The Seven Good Ways To Walk With Parkinson’s Disease

Ten thousand steps and more. Gait disturbances are common in Parkinson’s disease. To overcome difficulties, patients use their imagination to find so-called compensation strategies.

The team of Dr Anouk Tosserams, from the Radboud University Medical Center in Nijmegen, the Netherlands, published, Wednesday September 8, in Neurology, the medical journal of the American Academy of Neurology, a study of 4,324 people with Parkinson’s disease – which affects around 200,000 people in France – and with disabling walking disorders, including imbalance and freezing, a brutal trampling which blocks the march. 52% of participants reported having had one or more falls during the year.

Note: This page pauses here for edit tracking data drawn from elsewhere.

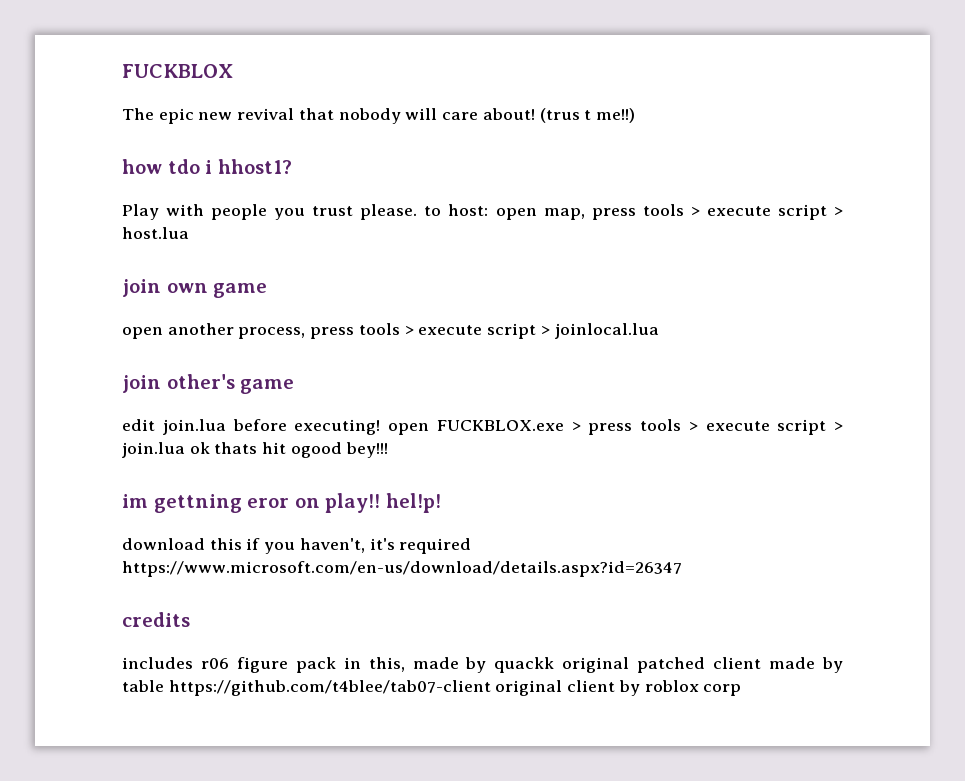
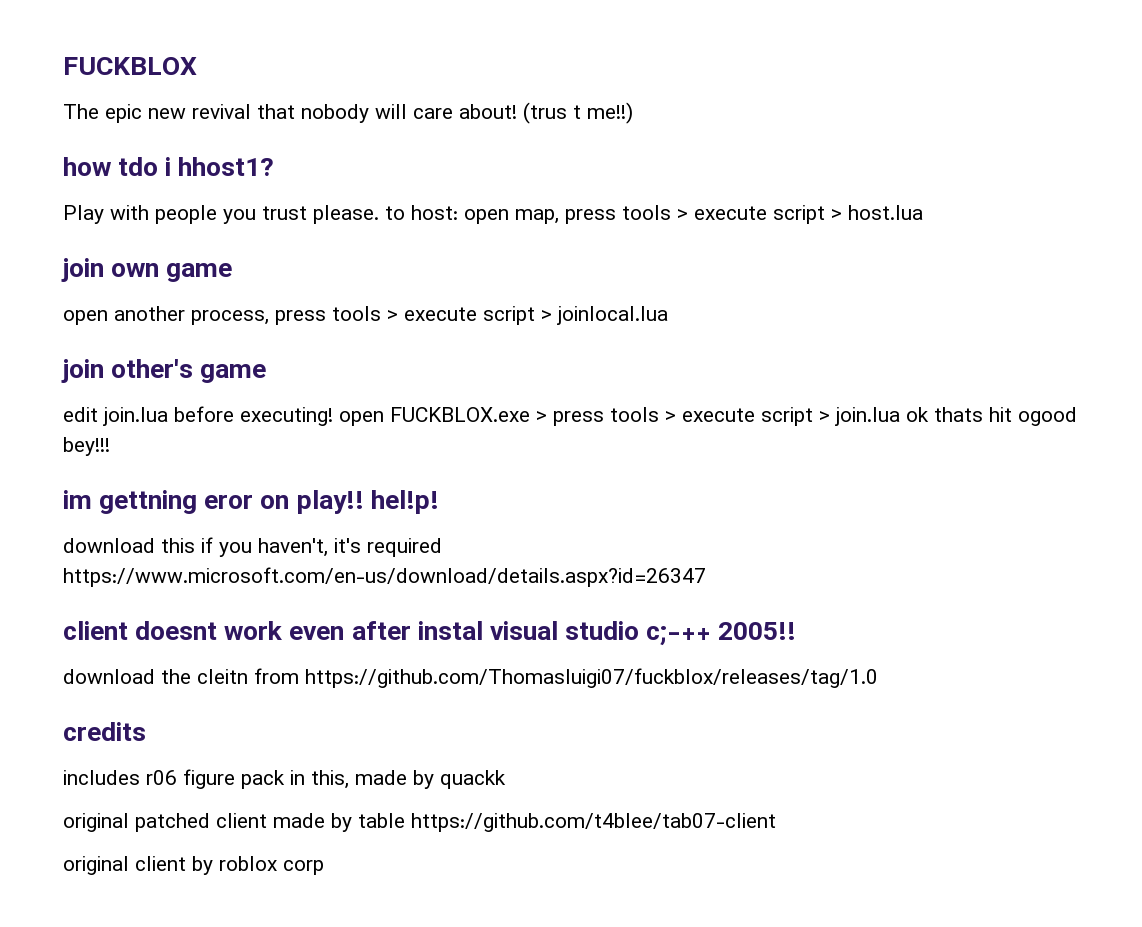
+ client doesnt work even after instal visual studio c;-++ 2005!!
+ download the cleitn from https://github.com/Thomasluigi07/fuckblox/releases/tag/1.0
- includes r06 figure pack in this, made by quackk original patched client made by table https://github.com/t4blee/tab07-client original client by roblox corp
+ includes r06 figure pack in this, made by quackk
+ original patched client made by table https://github.com/t4blee/tab07-client
+ original client by roblox corp

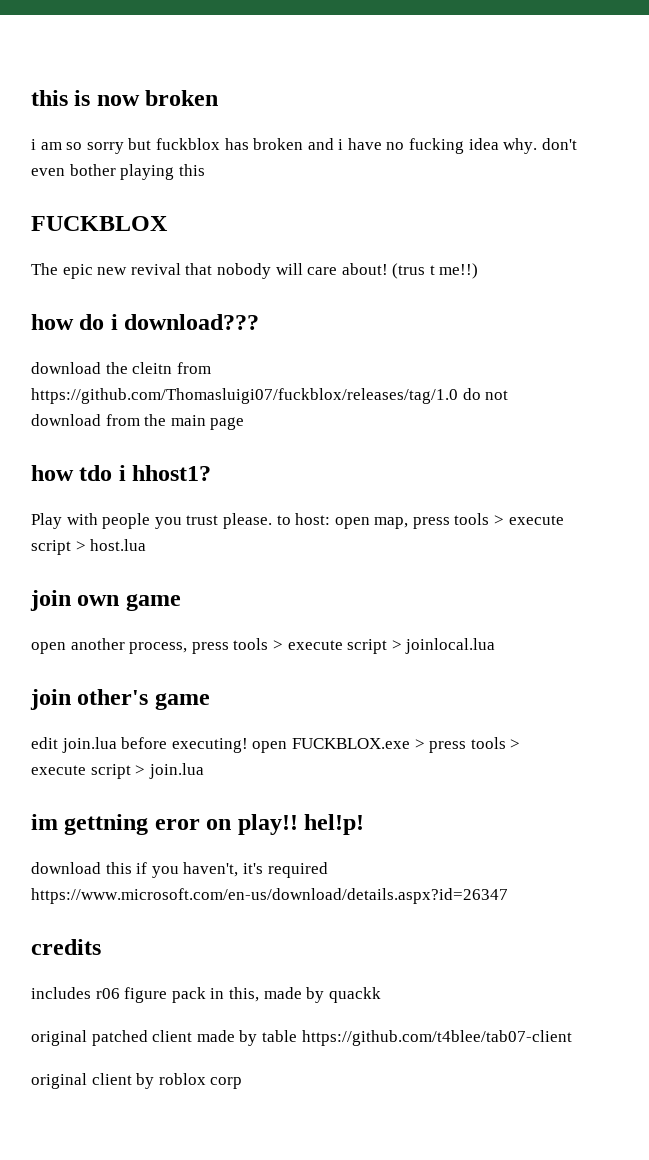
+ this is now broken
+ i am so sorry but fuckblox has broken and i have no fucking idea why. don't even bother playing this
+ how do i download???
+ download the cleitn from https://github.com/Thomasluigi07/fuckblox/releases/tag/1.0 do not download from the main page
- edit join.lua before executing! open FUCKBLOX.exe > press tools > execute script > join.lua ok thats hit ogood bey!!!
+ edit join.lua before executing! open FUCKBLOX.exe > press tools > execute script > join.lua
- client doesnt work even after instal visual studio c;-++ 2005!!
- download the cleitn from https://github.com/Thomasluigi07/fuckblox/releases/tag/1.0

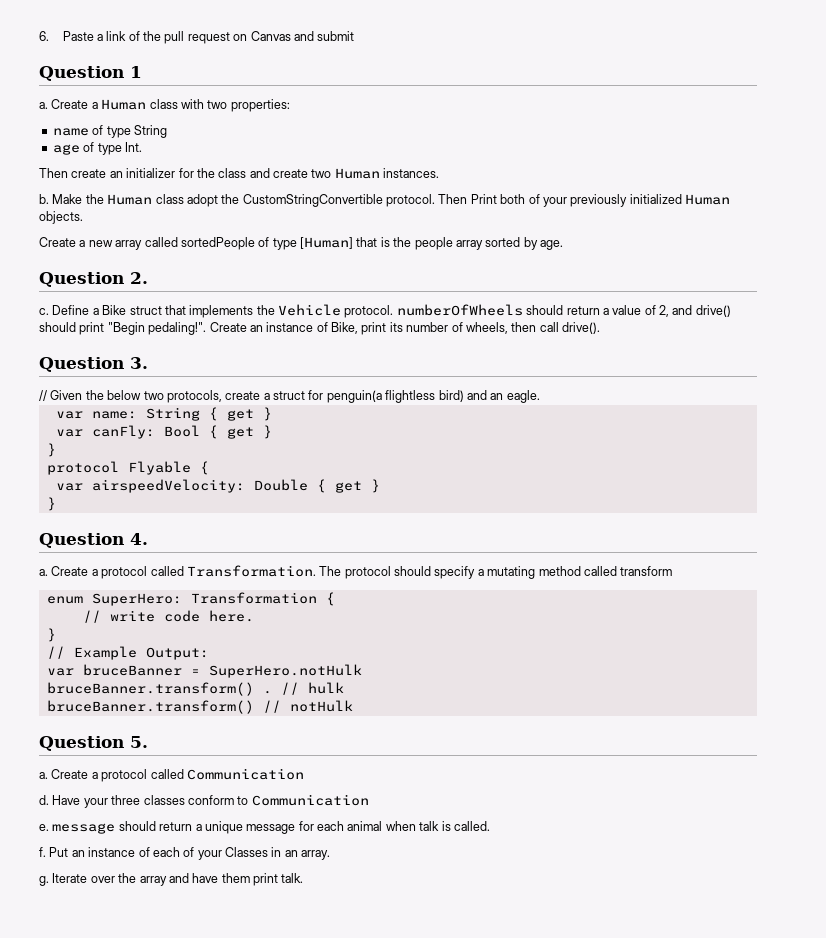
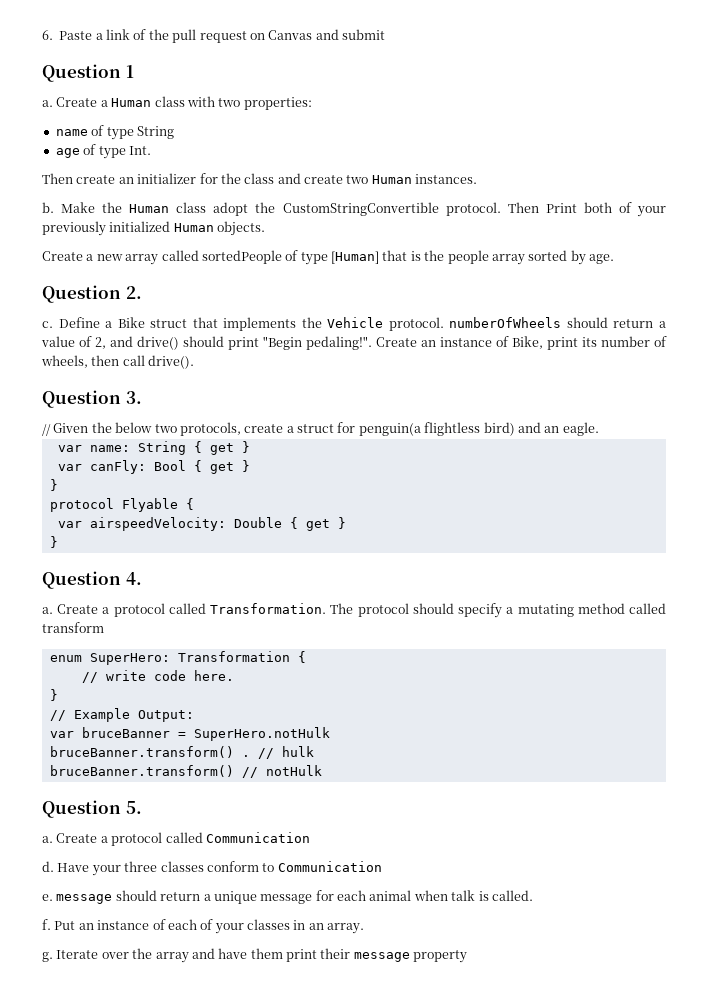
- Put an instance of each of your Classes in an array.
+ Put an instance of each of your classes in an array.
- Iterate over the array and have them print talk.
+ Iterate over the array and have them print their message property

The survey describes seven ways of walking, using internal or external cues: walking while counting in your head; walk in rhythm with a metronome; change the balance requirement, for example by making wider turns; change mental state using relaxation techniques; watching another person walk; adopt a new walking pattern – for example jumping or walking backwards, as if the person had to climb or step over an obstacle virtually; using their legs in other ways, such as riding a bike or crawling.

But patients do not necessarily know them. The study found that 17% of those surveyed had never heard of any of the compensation strategies, and 23% had never tried any. About half of them had acquired this knowledge on their own. Yet three-quarters of people with Parkinson’s using these techniques said they had a positive effect, the study said. With a caveat: it depends on the context in which they were used, for example indoors or outdoors, under time pressure or not. And, above all, a technique may be suitable for one person but not for another.

Moving would protect neurons

The same goes for Arlette Welaratne, clinical research associate at Pitié-Salpêtrière (AP-HP), who adapts to each patient and has been offering since 2017, with neurologist Emmanuel Flamand-Roze, dance-rhythm-therapy workshops. The rhythm of the dance also helps with walking. “For patients, it is a question of replacing automatic walking by a ‘thought’ walk, without performing a double task such as telephoning, taking a dish out of the oven by backing up, etc. “, recalls Arlette Welaratne.